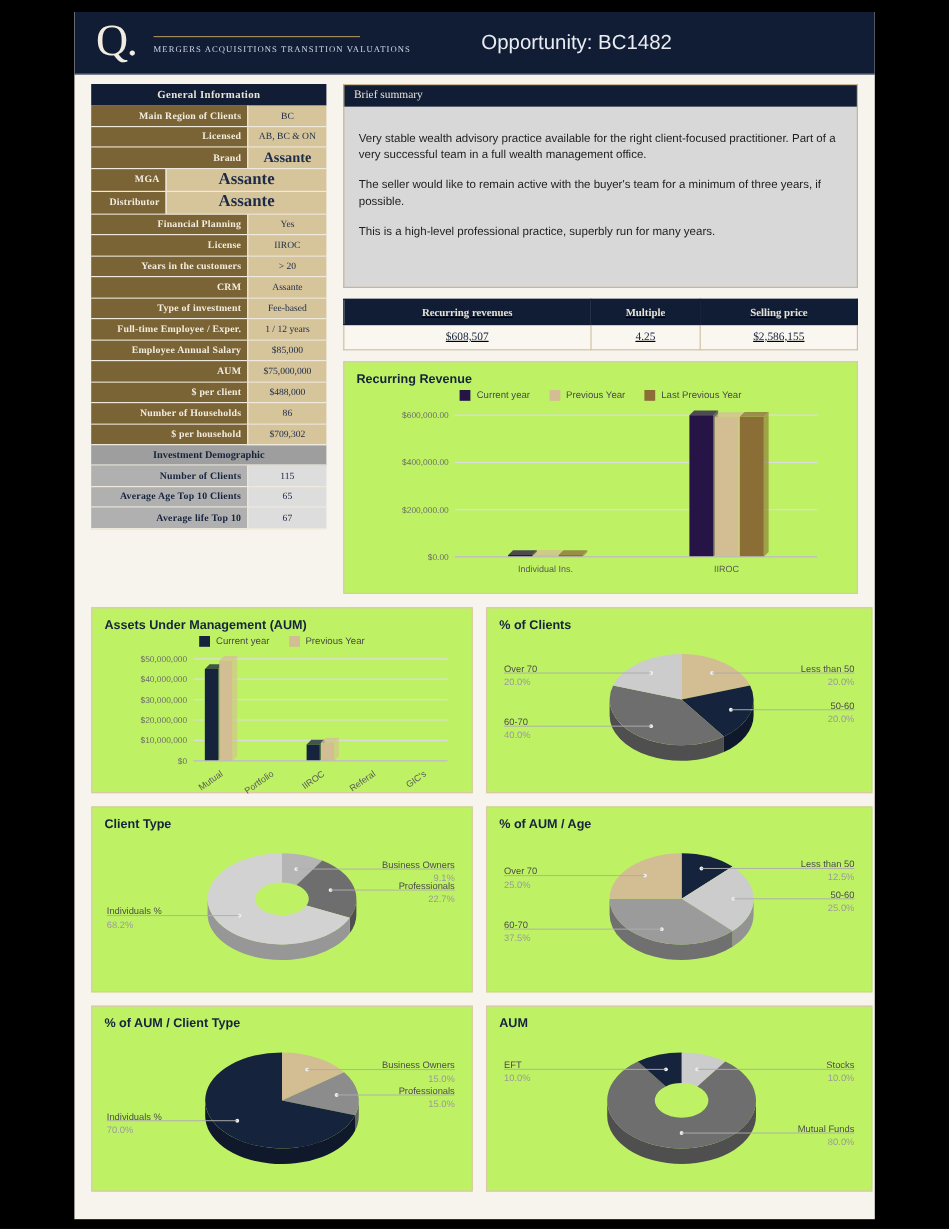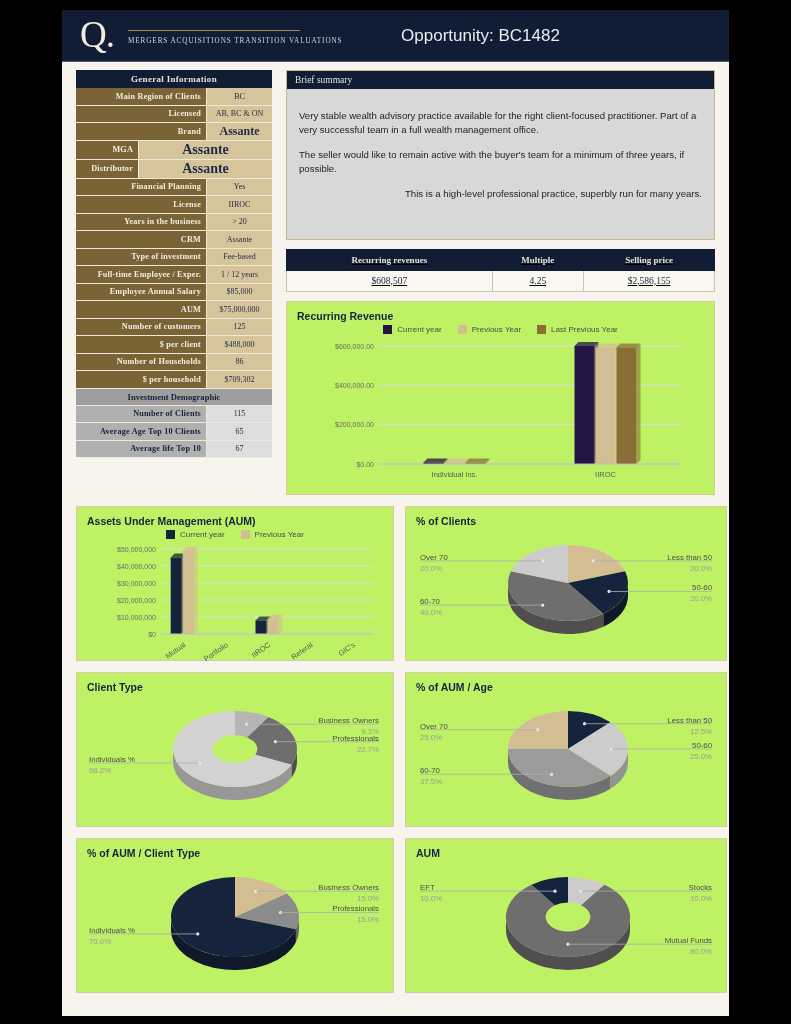--- a/index.html
+++ b/index.html
@@ -101,21 +101,21 @@
     background: #101d35; color: #e8e2d4;
     font-family: "Liberation Serif", serif;
     font-size: 9.5px; padding: 4px 8px;
     border: 1px solid #c9b68f; border-bottom: none;
   }
   .summary-box {
     background: #d8d8d8; border: 1px solid #c9b68f; border-top: none;
     padding: 20px 12px 22px 12px; min-height: 140px;
   }
   .summary-box p { font-size: 9.6px; color: #1e1e1e; line-height: 1.45; margin-bottom: 11px; }
-  .summary-box p:last-child { margin-bottom: 16px; text-align: right; }
+  .summary-box p:last-child { margin-bottom: 16px; }
 
   
   .metrics { width: 100%; border-collapse: collapse; font-family: "Liberation Serif", serif; text-decoration: underline; }
   .metrics th {
     background: #101d35; color: #e8e2d4; font-size: 9px;
     padding: 5px 0; border: 1px solid #101d35; font-weight: bold;
   }
   .metrics td {
     background: #faf7f1; color: #16233c; font-size: 9.5px; text-align: center;
     padding: 5px 0; border: 1px solid #cfc3a8;
@@ -190,21 +190,21 @@
             </div>
             <div class="gi-row">
               <div class="gi-lab">Financial Planning</div>
               <div class="gi-val">Yes</div>
             </div>
             <div class="gi-row">
               <div class="gi-lab">License</div>
               <div class="gi-val">IIROC</div>
             </div>
             <div class="gi-row">
-              <div class="gi-lab">Years in the business</div>
+              <div class="gi-lab">Years in the customers</div>
               <div class="gi-val">&gt; 20</div>
             </div>
             <div class="gi-row">
               <div class="gi-lab">CRM</div>
               <div class="gi-val">Assante</div>
             </div>
             <div class="gi-row">
               <div class="gi-lab">Type of investment</div>
               <div class="gi-val">Fee-based</div>
             </div>
@@ -212,24 +212,20 @@
               <div class="gi-lab">Full-time Employee / Exper.</div>
               <div class="gi-val">1  / 12 years</div>
             </div>
             <div class="gi-row">
               <div class="gi-lab">Employee Annual Salary</div>
               <div class="gi-val">$85,000</div>
             </div>
             <div class="gi-row">
               <div class="gi-lab">AUM</div>
               <div class="gi-val">$75,000,000</div>
-            </div>
-            <div class="gi-row">
-              <div class="gi-lab">Number of customers</div>
-              <div class="gi-val">125</div>
             </div>
             <div class="gi-row">
               <div class="gi-lab">$ per client</div>
               <div class="gi-val">$488,000</div>
             </div>
             <div class="gi-row">
               <div class="gi-lab">Number of Households</div>
               <div class="gi-val">86</div>
             </div>
             <div class="gi-row">

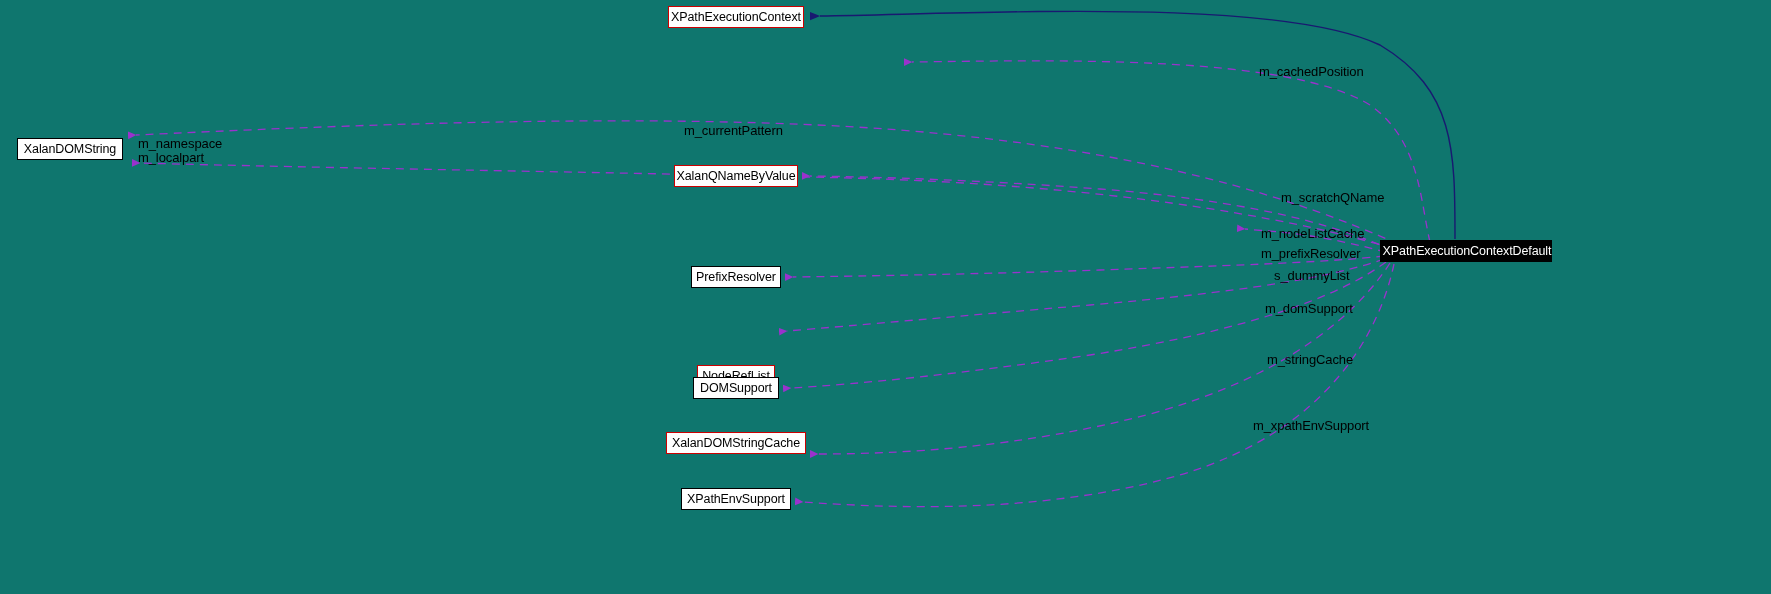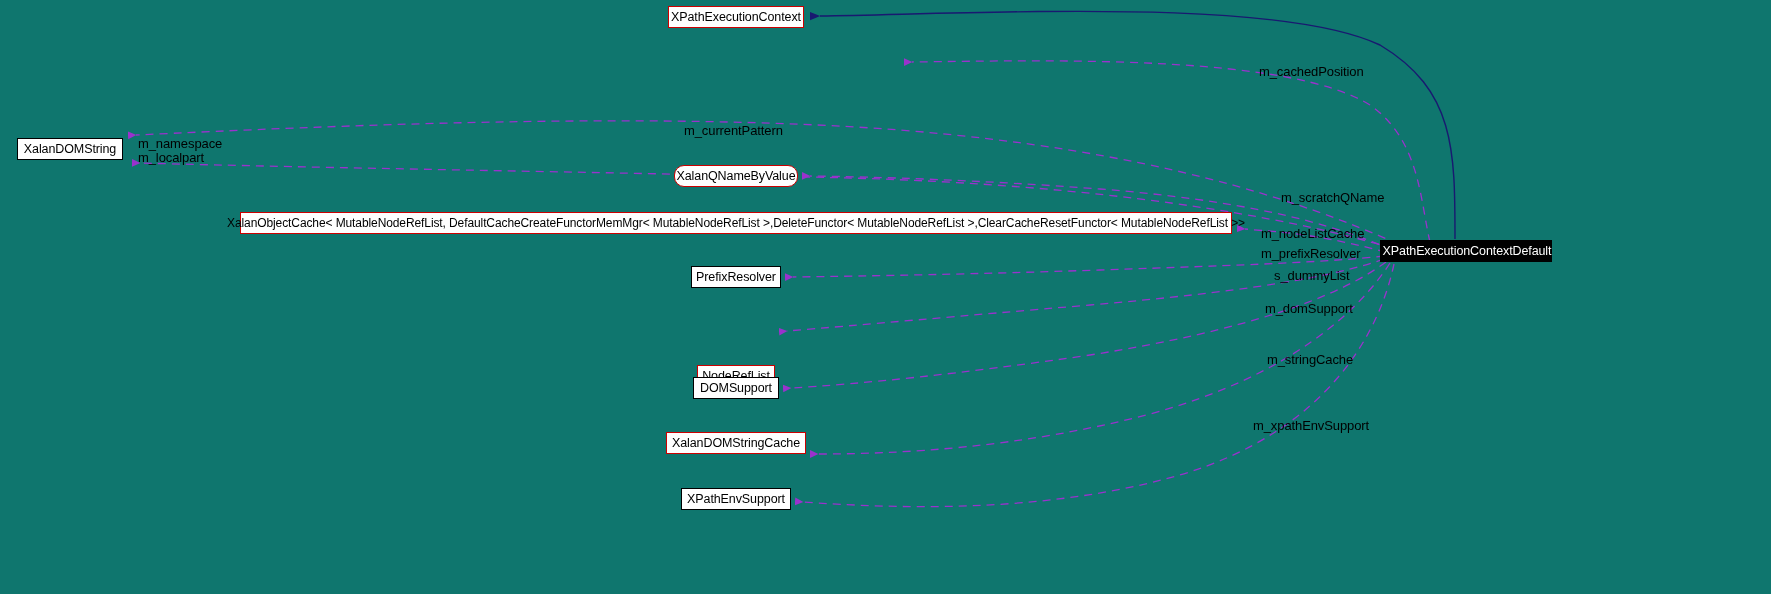--- a/index.html
+++ b/index.html
@@ -94,23 +94,22 @@
     <path d="M1390,263 C1360,310 1290,376 1150,414 C1020,448 900,454 818,454" fill="none" stroke="#9a32cd" stroke-width="1.3" stroke-dasharray="8,6" marker-end="url(#arrow-purple)"></path>
 
     <path d="M1394,264 C1380,330 1330,430 1180,475 C1040,515 890,508 803,502" fill="none" stroke="#9a32cd" stroke-width="1.3" stroke-dasharray="8,6" marker-end="url(#arrow-purple)"></path>
   </svg>
 
   <div class="node" style="left:668px; top:6px; width:136px;">XPathExecutionContext</div>
 
 
   <div class="node black-border" style="left:17px; top:138px; width:106px;">XalanDOMString</div>
 
-  <div class="node" style="left:674px; top:165px; width:124px;border-radius:10px;">XalanQNameByValue</div>
+  <div class="node" style="left:674px; top:165px; width:124px;">XalanQNameByValue</div>
 
-  <div class="node" style="left:240px; top:212px; width:992px; font-size:12px;">XalanObjectCache&lt; MutableNodeRefList, DefaultCacheCreateFunctorMemMgr&lt; MutableNodeRefList &gt;,DeleteFunctor&lt; MutableNodeRefList &gt;,ClearCacheResetFunctor&lt; MutableNodeRefList &gt;&gt;</div>
 
   <div class="node black-border" style="left:691px; top:266px; width:90px;">PrefixResolver</div>
 
   <div class="node" style="left:697px; top:321px; width:78px;margin-top:44px;">NodeRefList</div>
 
   <div class="node black-border" style="left:693px; top:377px; width:86px;">DOMSupport</div>
 
   <div class="node" style="left:666px; top:432px; width:140px;">XalanDOMStringCache</div>
 
   <div class="node black-border" style="left:681px; top:488px; width:110px;">XPathEnvSupport</div>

**EXERCISE:**
Whenever the word "margin" appears in a line of the listing, report that line.

**EXPECTED ANSWER:**
   .summary-box p { font-size: 9.6px; color: #1e1e1e; line-height: 1.45; margin-bottom: 11px; }
-  .summary-box p:last-child { margin-bottom: 16px; text-align: right; }
+  .summary-box p:last-child { margin-bottom: 16px; }
   <div class="node" style="left:697px; top:321px; width:78px;margin-top:44px;">NodeRefList</div>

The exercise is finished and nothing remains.